Una de las primeras activistas del feminismo español ha quedado sepultada durante décadas por el olvido. Ana Noguera la rescata ahora con un libro de poemas nominado a los Premios de la Crítica

ÁNGEL SALGUERO
Existe la historia, así, con minúscula, y por encima de ella se halla la Historia Oficial, la que se refleja en los libros y decide qué nombres permanecen y cuáles condena a languidecer en el olvido. Una de esas vidas borradas de la memoria de la sociedad es la de María Cambrils, nacida en Valencia en 1878, autodidacta y pionera del feminismo en España. Durante años fue una más entre la elite de la intelectualidad obrera y su firma compartió espacio en las páginas de El Socialista junto a las de Pablo Iglesias, Julián Besteiro, Indalecio Prieto o Largo Caballero. En 1925 publicó, con prólogo de Clara Campoamor, un manifiesto titulado Feminismo Socialista.

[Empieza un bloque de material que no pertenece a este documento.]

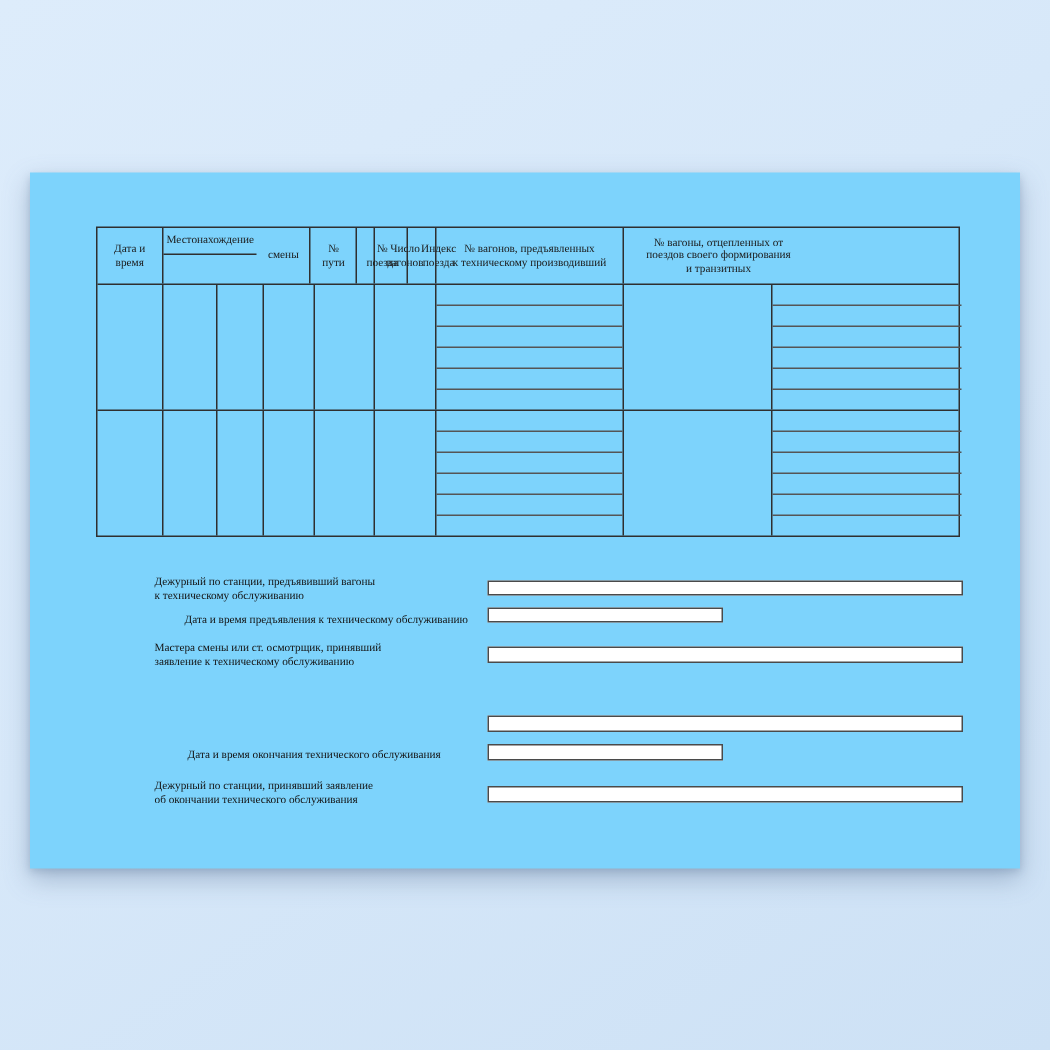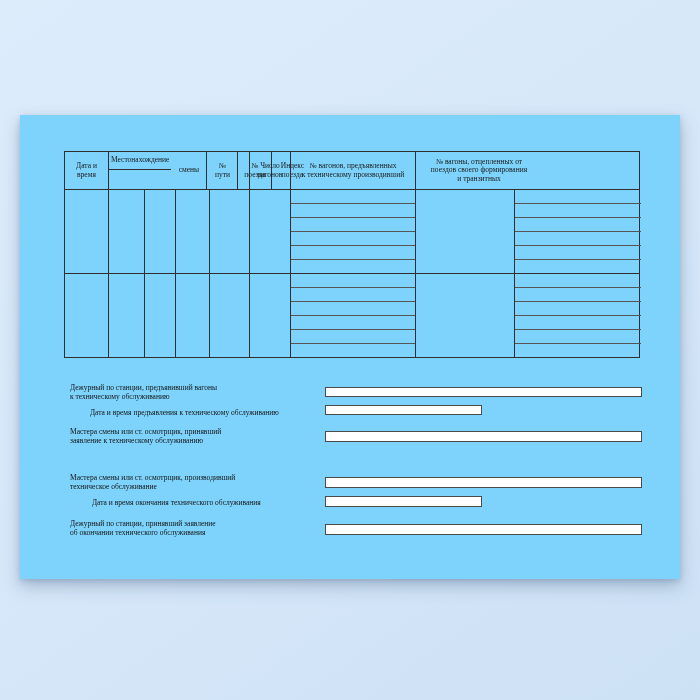"Дежурный по станции, предъявивший вагоны" .flabel { margin-left: none -> 33px }
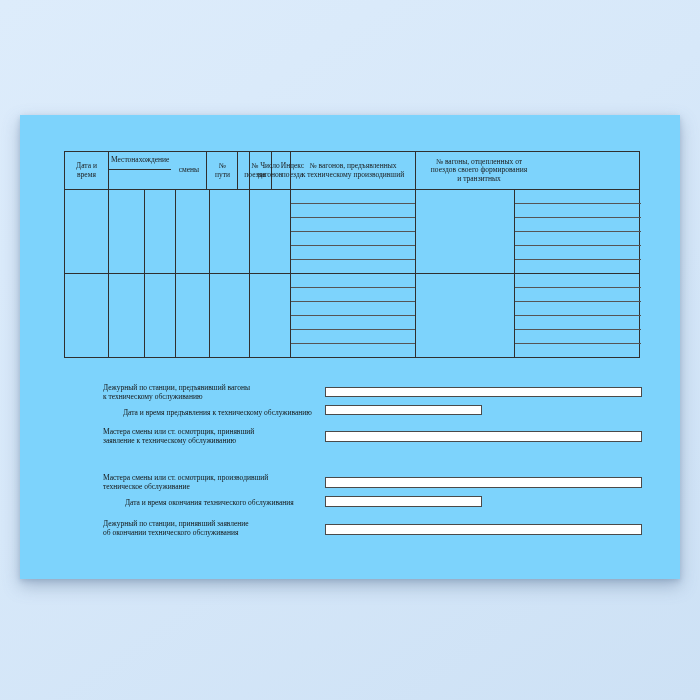"Мастера смены или ст. осмотрщик, производивший" div.flabel { html: <div>Мастера смены или ст. осмотрщик, производивший техническое обслуживание</div> -> none }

Pero tras su muerte en 1939, cuando se le dio sepultura en una fosa sin nombre, la figura de María Cambrils ha sido suprimida durante décadas de esa Historia Oficial. El primer paso para la recuperación de su legado fue un estudio elaborado en 2015 por Rosa Solbes, Ana Aguado y Joan Miquel Almela y publicado por la Universitat de València. Y ahora Ana Noguera, doctora en Filosofía y miembro del Consell Valencià de Cultura con una amplia trayectoria como militante del PSOE, ha recurrido a la poesía para darle una nueva vida con el libro María Cambrils, el despertar de la conciencia (Olé Libros). En su empeño cuenta también con la colaboración de la fiscal y escritora Susana Gisbert, que recrea la voz de Cambrils en un relato que sirve de prólogo al poemario.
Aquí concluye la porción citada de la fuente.